Intrinsic anticancer drug resistance appearing prior to chemotherapy as well as acquired resistance due to drug treatment, remain the dominant impediments towards curative cancer therapy. Hence, novel targeted strategies to overcome cancer drug resistance constitute a key aim of cancer research. In this respect, targeted nanomedicine offers innovative therapeutic strategies to overcome the various limitations of conventional chemotherapy, enabling enhanced selectivity, early and more precise cancer diagnosis, individualized treatment as well as overcoming of drug resistance, including multidrug resistance (MDR). Delivery systems based on nanoparticles (NPs) include diverse platforms enabling a plethora of rationally designed therapeutic nanomedicines. Here we review NPs designed to enhance antitumor drug uptake and selective intracellular accumulation using strategies including passive and active targeting, stimuli-responsive drug activation or target-activated release, triggered solely in the cancer cell or in specific organelles, cutting edge theranostic multifunctional NPs delivering drug combinations for synergistic therapy, while facilitating diagnostics, and personalization of therapeutic regimens. In the current paper we review the recent findings of the past four years and discuss the advantages and limitations of the various novel NPs-based drug delivery systems. Special emphasis is put on in vivo study-based evidences supporting significant therapeutic impact in chemoresistant cancers. A future perspective is proposed for further research and development of complex targeted, multi-stage responsive nanomedical drug delivery systems for personalized cancer diagnosis and efficacious therapy.

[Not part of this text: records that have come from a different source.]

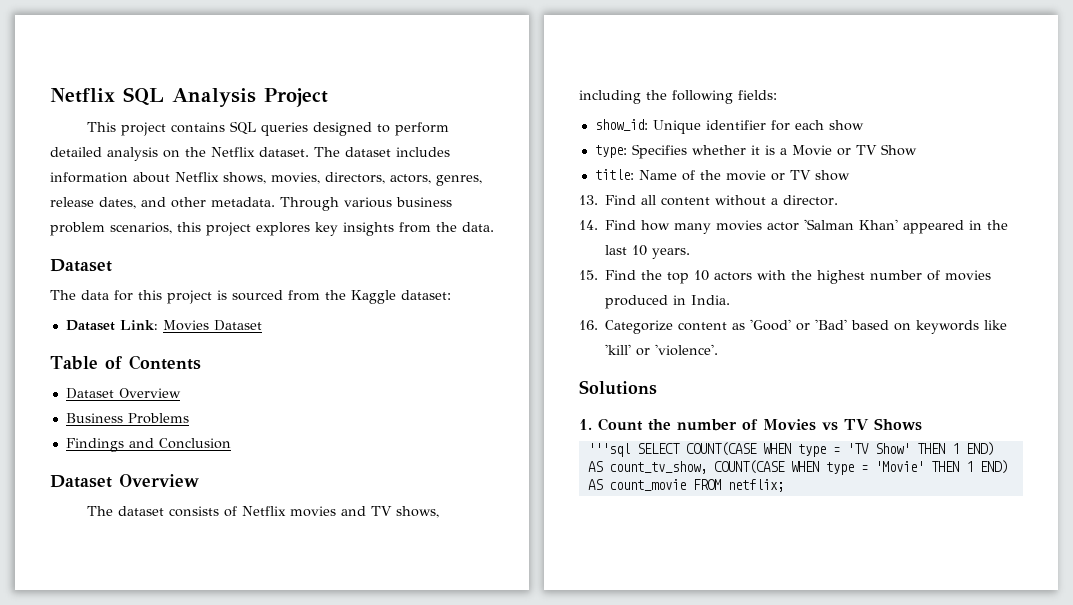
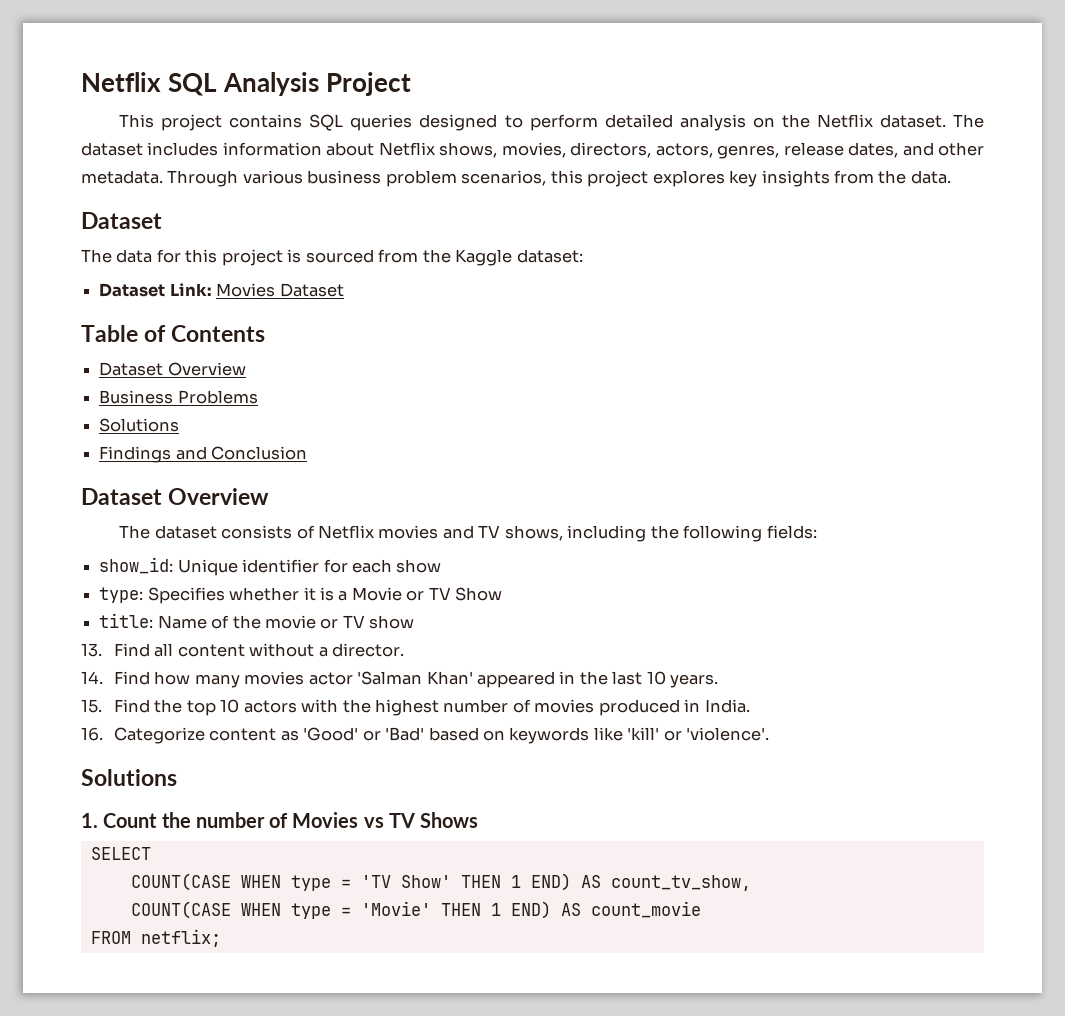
  Business Problems
+ Solutions
- '''sql SELECT COUNT(CASE WHEN type = 'TV Show' THEN 1 END) AS count_tv_show, COUNT(CASE WHEN type = 'Movie' THEN 1 END) AS count_movie FROM netflix;
+ SELECT
+ COUNT(CASE WHEN type = 'TV Show' THEN 1 END) AS count_tv_show,
+ COUNT(CASE WHEN type = 'Movie' THEN 1 END) AS count_movie
+ FROM netflix;

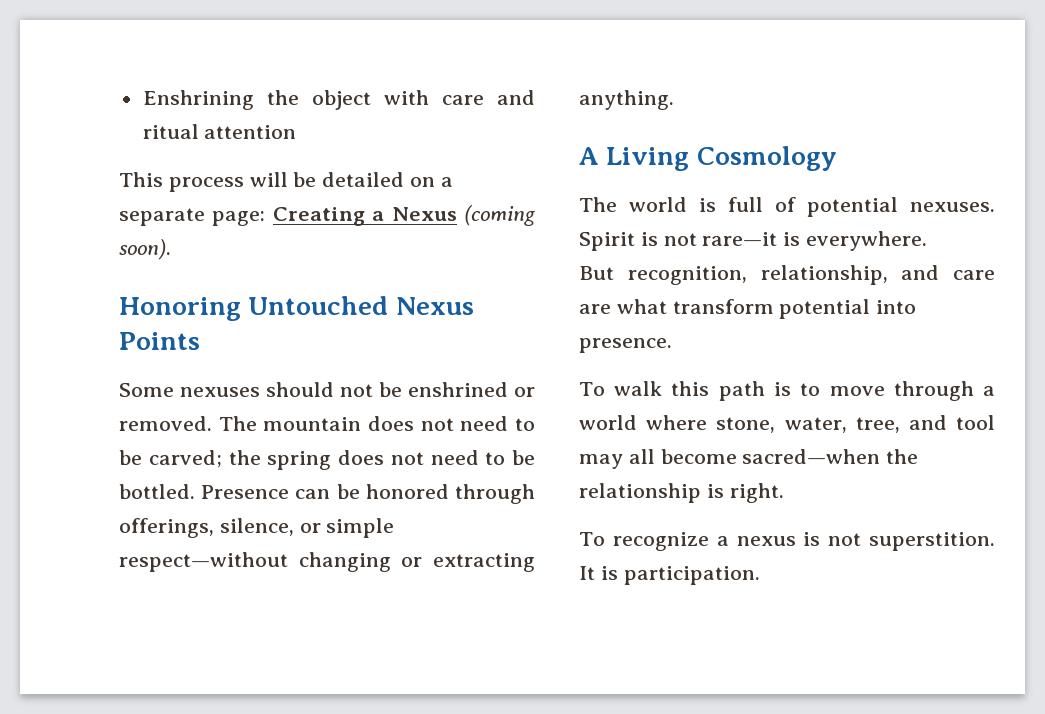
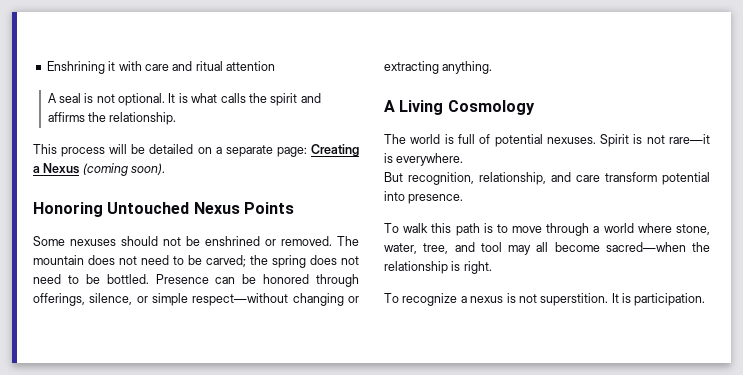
- Enshrining the object with care and ritual attention
+ Enshrining it with care and ritual attention
+ A seal is not optional. It is what calls the spirit and affirms the relationship.
- But recognition, relationship, and care are what transform potential into presence.
+ But recognition, relationship, and care transform potential into presence.

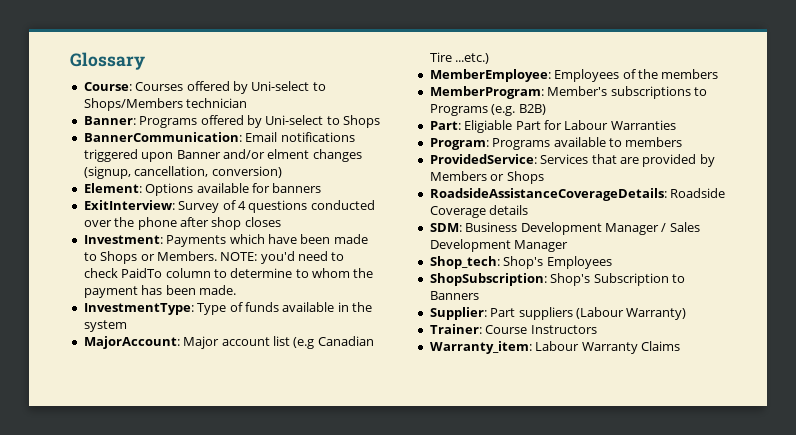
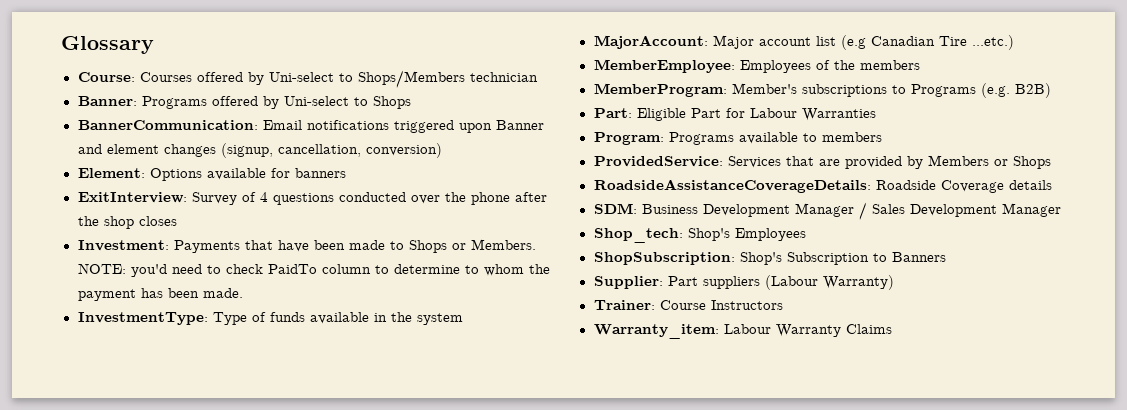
- BannerCommunication: Email notifications triggered upon Banner and/or elment changes (signup, cancellation, conversion)
+ BannerCommunication: Email notifications triggered upon Banner and element changes (signup, cancellation, conversion)
- ExitInterview: Survey of 4 questions conducted over the phone after shop closes
+ ExitInterview: Survey of 4 questions conducted over the phone after the shop closes
- Investment: Payments which have been made to Shops or Members.
+ Investment: Payments that have been made to Shops or Members.
- Part: Eligiable Part for Labour Warranties
+ Part: Eligible Part for Labour Warranties

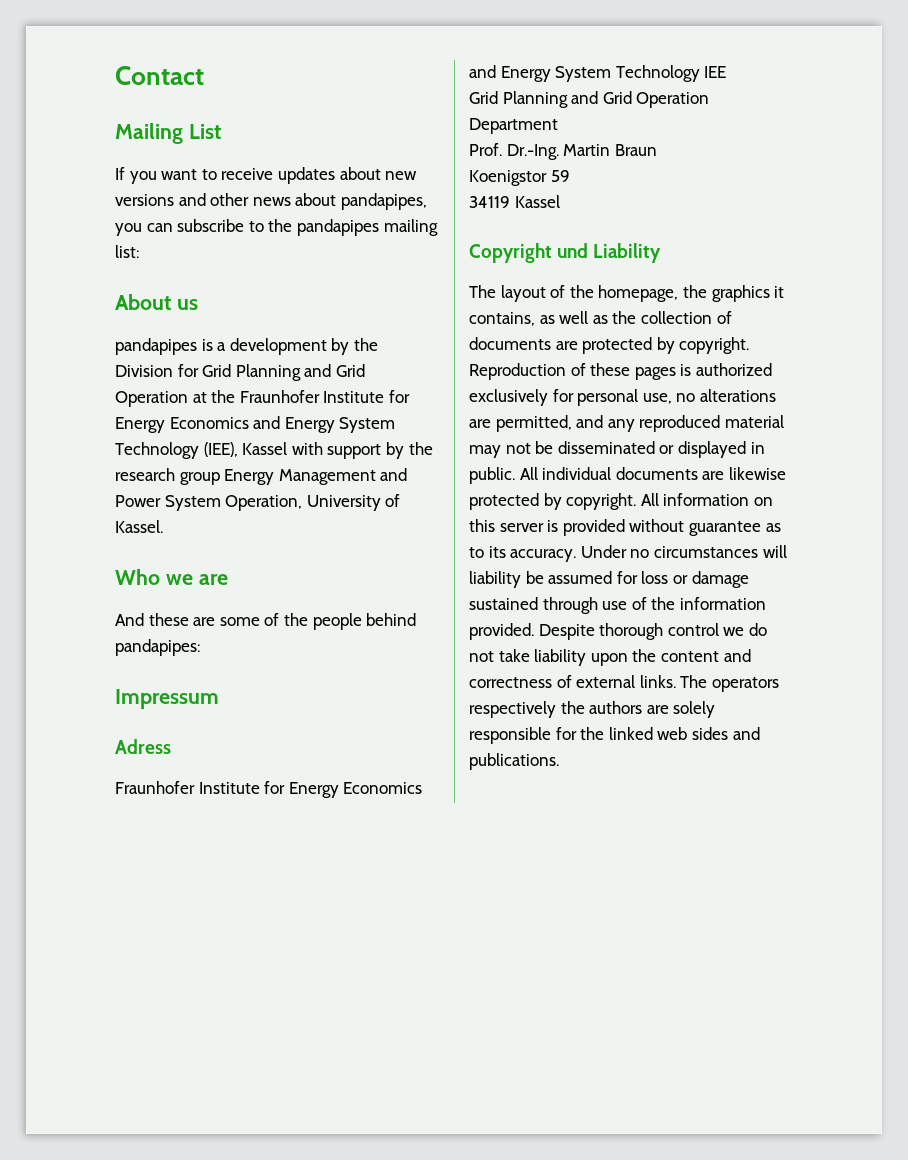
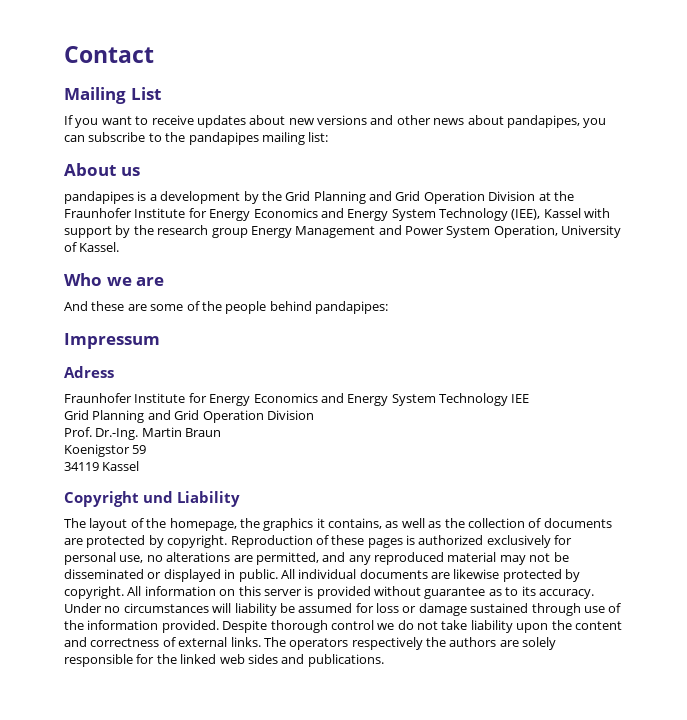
- pandapipes is a development by the Division for Grid Planning and Grid Operation at the Fraunhofer Institute for Energy Economics and Energy System Technology (IEE), Kassel with support by the research group Energy Management and Power System Operation, University of Kassel.
+ pandapipes is a development by the Grid Planning and Grid Operation Division at the Fraunhofer Institute for Energy Economics and Energy System Technology (IEE), Kassel with support by the research group Energy Management and Power System Operation, University of Kassel.
  Fraunhofer Institute for Energy Economics and Energy System Technology IEE
- Grid Planning and Grid Operation Department
+ Grid Planning and Grid Operation Division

内在的抗癌药物耐药性在化疗前出现,以及由于药物治疗而产生的获得性耐药性,仍然是治愈癌症治疗的主要障碍。因此,克服癌症药物耐药性的新靶向策略是癌症研究的一个关键目标。在这方面,靶向纳米医学为克服传统化疗的各种局限性提供了创新的治疗策略,使选择性、早期和更精确的癌症诊断、个体化治疗以及克服耐药性(包括多药耐药性)成为可能。基于纳米粒子(NPs)的递药系统包括多种平台,能够实现大量合理设计的治疗性纳米药物。在这里,我们综述了旨在通过被动和主动靶向、刺激响应性药物激活或靶向激活释放等策略来增强抗肿瘤药物摄取和选择性细胞内积累的 NPs,这些策略仅在癌细胞或特定细胞器中触发,具有最新的治疗诊断多功能 NPs,可提供联合治疗药物,同时促进诊断,并使治疗方案个性化。在本文中,我们回顾了过去四年的最新发现,并讨论了各种新型基于 NPs 的药物递药系统的优点和局限性。特别强调了支持耐药性癌症中具有显著治疗效果的基于体内研究的证据。提出了未来的研究方向,以进一步研究和开发用于个性化癌症诊断和有效治疗的复杂靶向、多阶段响应性纳米医学药物递药系统。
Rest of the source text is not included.